As referidas técnicas incluem, ainda, as tecnologias de si, produzindo o controle do sujeito e a docilidade dos corpos, sem que um poder de dominação seja exercido de forma direta e levando em consideração a “utilidade dos indivíduos” (FOUCAULT, 1984 [2004b, p. 309]). Essa forma de poder é chamada, na perspectiva foucaultiana, de bio-poder, construída por meio do conjunto de conhecimentos, principalmente os tidos como científicos, sobre a população. O bio-poder sobre a vida da coletividade, garantido pela produção de saber sobre ela, perpetua as relações de controle e de administração da população. Os estudos sobre os mecanismos que perpassam os corpos, os gestos e os comportamentos do indivíduo, por meio das ciências humanas, também colaboram para a governamentalidade.

Dentro dessa concepção, podemos ler, em Larrosa (1994, p. 54), que as práticas pedagógicas são mediadoras tanto das relações do indivíduo consigo mesmo, quanto dos modos de subjetivação. Desse modo, o “sujeito pedagógico” contribui para a produção de uma verdade sobre si mesmo dentro de uma prática disciplinar de normalização do indivíduo e de controle social. As ciências humanas e a sociedade disciplinar exercem papel importante na implantação e na legitimação da governamentalidade, ao colocarem em funcionamento as (micro)relações de poder-saber e as suas formas de dominação política. Nas palavras de Foucault (1979 [1982]), governamentalidade é

o conjunto constituído pelas instituições, procedimentos, análises e reflexões, cálculos e táticas que permitem exercer esta forma bastante específica e complexa de poder, que tem por alvo a população, por forma principal de saber a economia política e por instrumentos técnicos essenciais os dispositivos de segurança (FOUCAULT, 1979 [1982, p. 291-292]).

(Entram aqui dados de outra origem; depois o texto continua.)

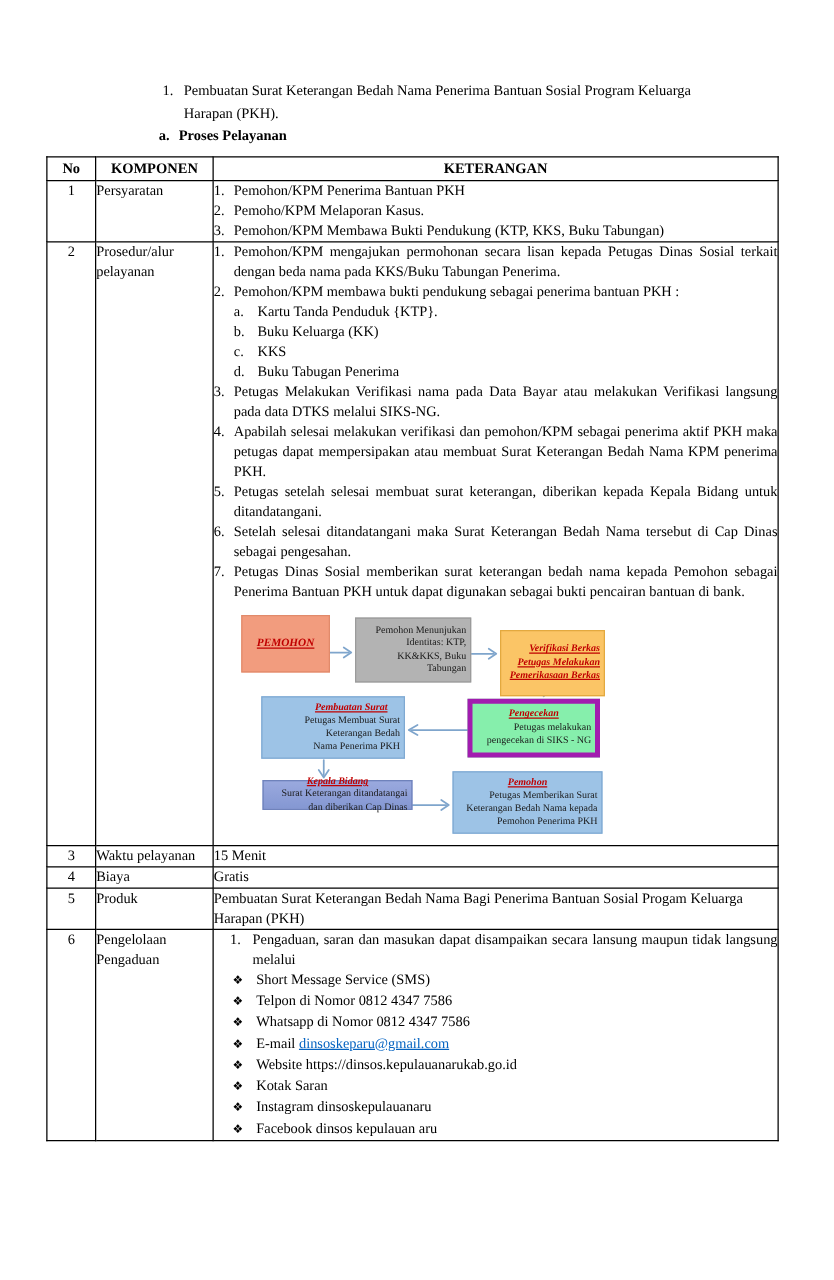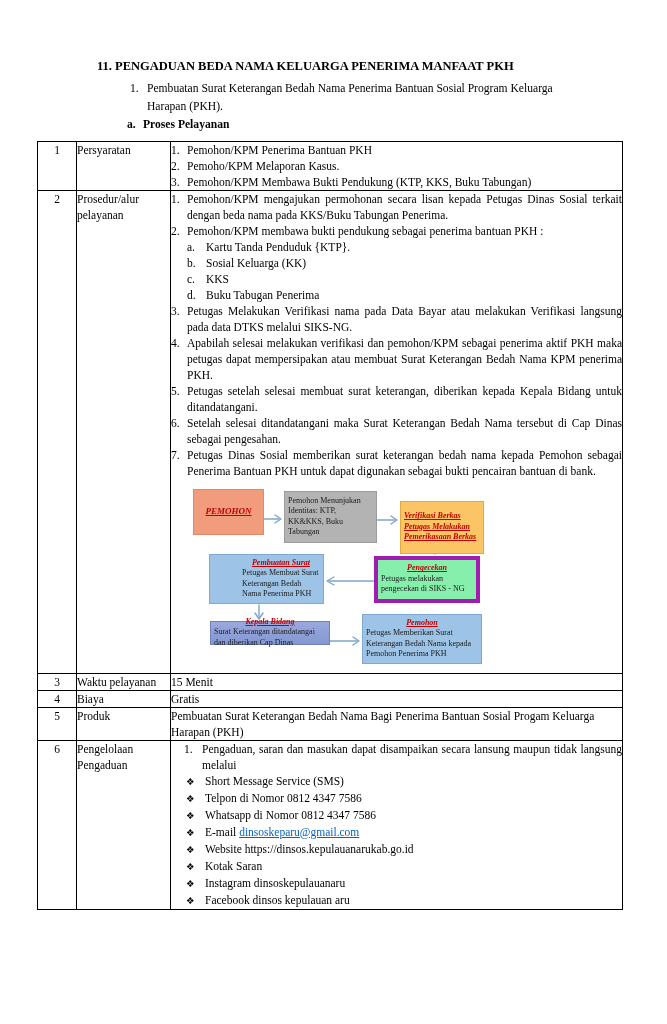"11. PENGADUAN BEDA NAMA KELUARGA" div.title { html: <div>11. PENGADUAN BEDA NAMA KELUARGA PENERIMA MANFAAT PKH</div> -> none }
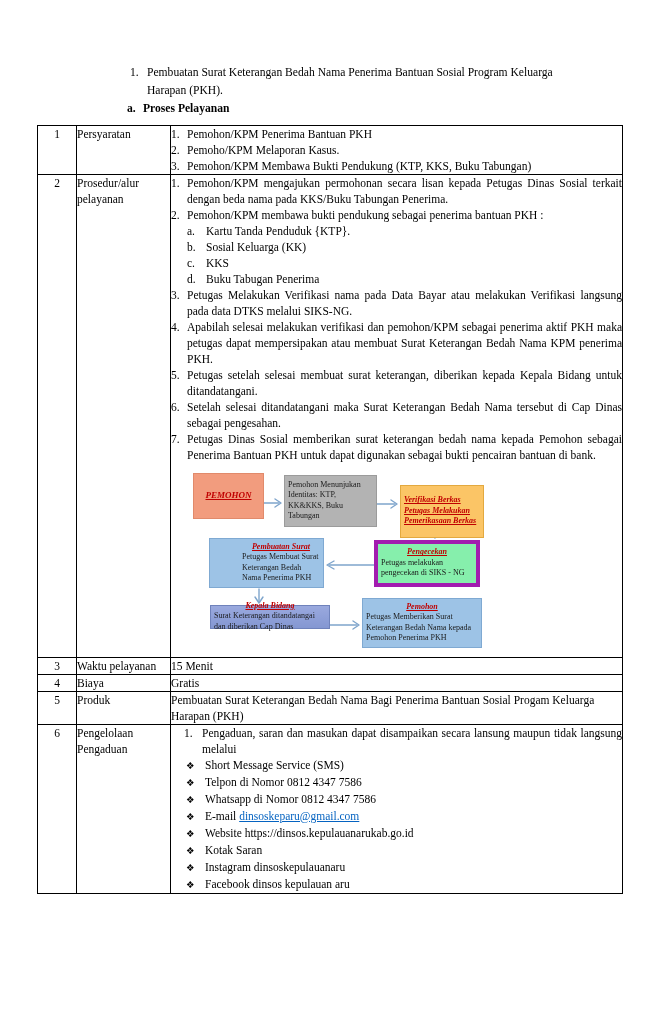"No" tr { html: none -> <tr> <th>No</th> <th>KOMPONEN</th> <th>KETERANGAN</th> </tr> }
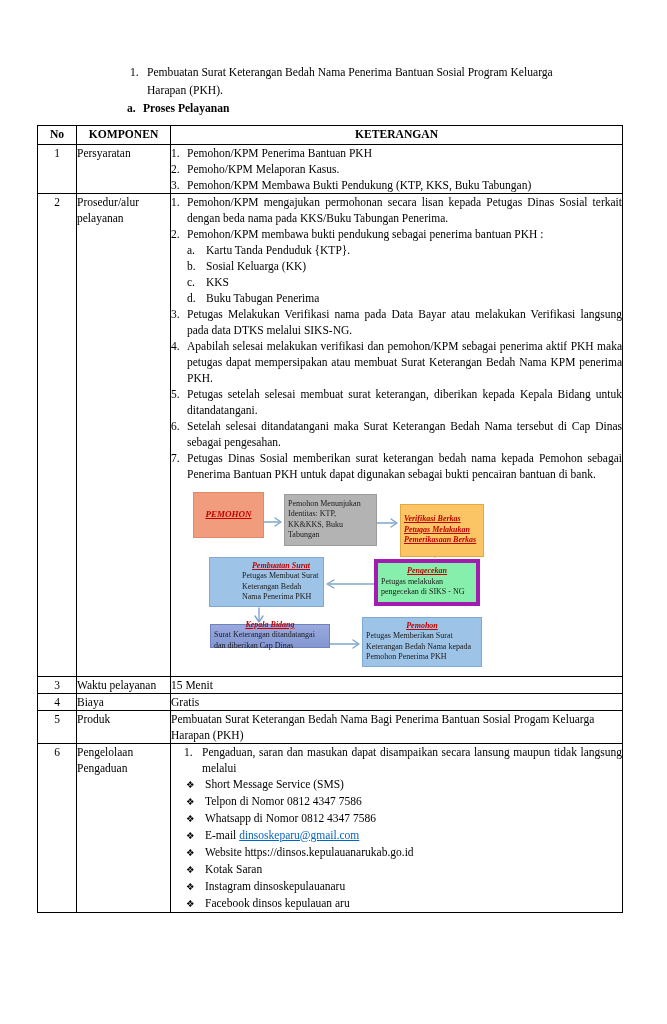"Sosial Keluarga (KK)" span.subli-t { text: Sosial -> Buku }
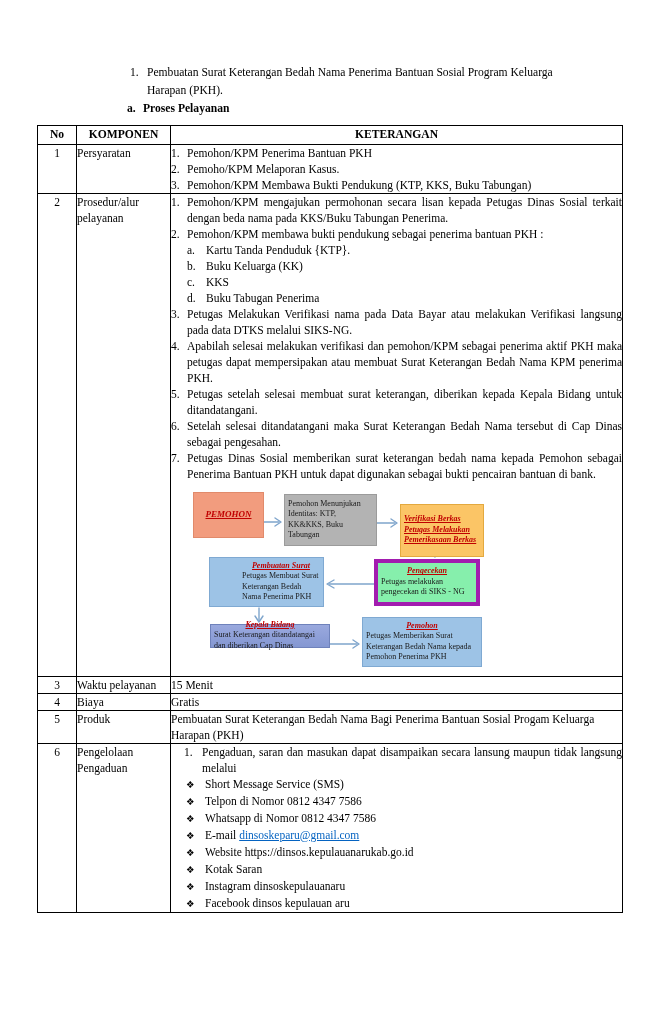"Pemohon Menunjukan Identitas: KTP," .fbox { text-align: left -> right }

Pensando nas instituições e em suas formas complexas de poder, bem como “sobre o papel dos agenciamentos sobre a educação”, de acordo com Andrade (2008, p. 28), podemos afirmar que os dispositivos e tecnologias engendram tanto manuais de direcionamento do processo de ensino-aprendizagem, quanto comportamentos que caracterizam o bom aluno e o bom professor e, mesmo, a definição do “aprendizado eficiente ou conveniente ao sistema como um todo”.

Sendo assim, o processo ensino-aprendizagem é considerado autônomo, consciente e controlável – o que já apontamos anteriormente como ilusão do sujeito que se quer indiviso – e essa visão sobre a educação, legitimada pela ciência, impõe-se de maneira hegemônica entre professores e especialistas, tornando-se inquestionável. Da disciplina como mecanismo de controle do processo de ensino-aprendizagem às “novas” tecnologias como aparatos de controle do laço social, professor e aluno estão, cada vez mais, enredados pelas relações de poder-saber e monitorados pelo olhar do Outro.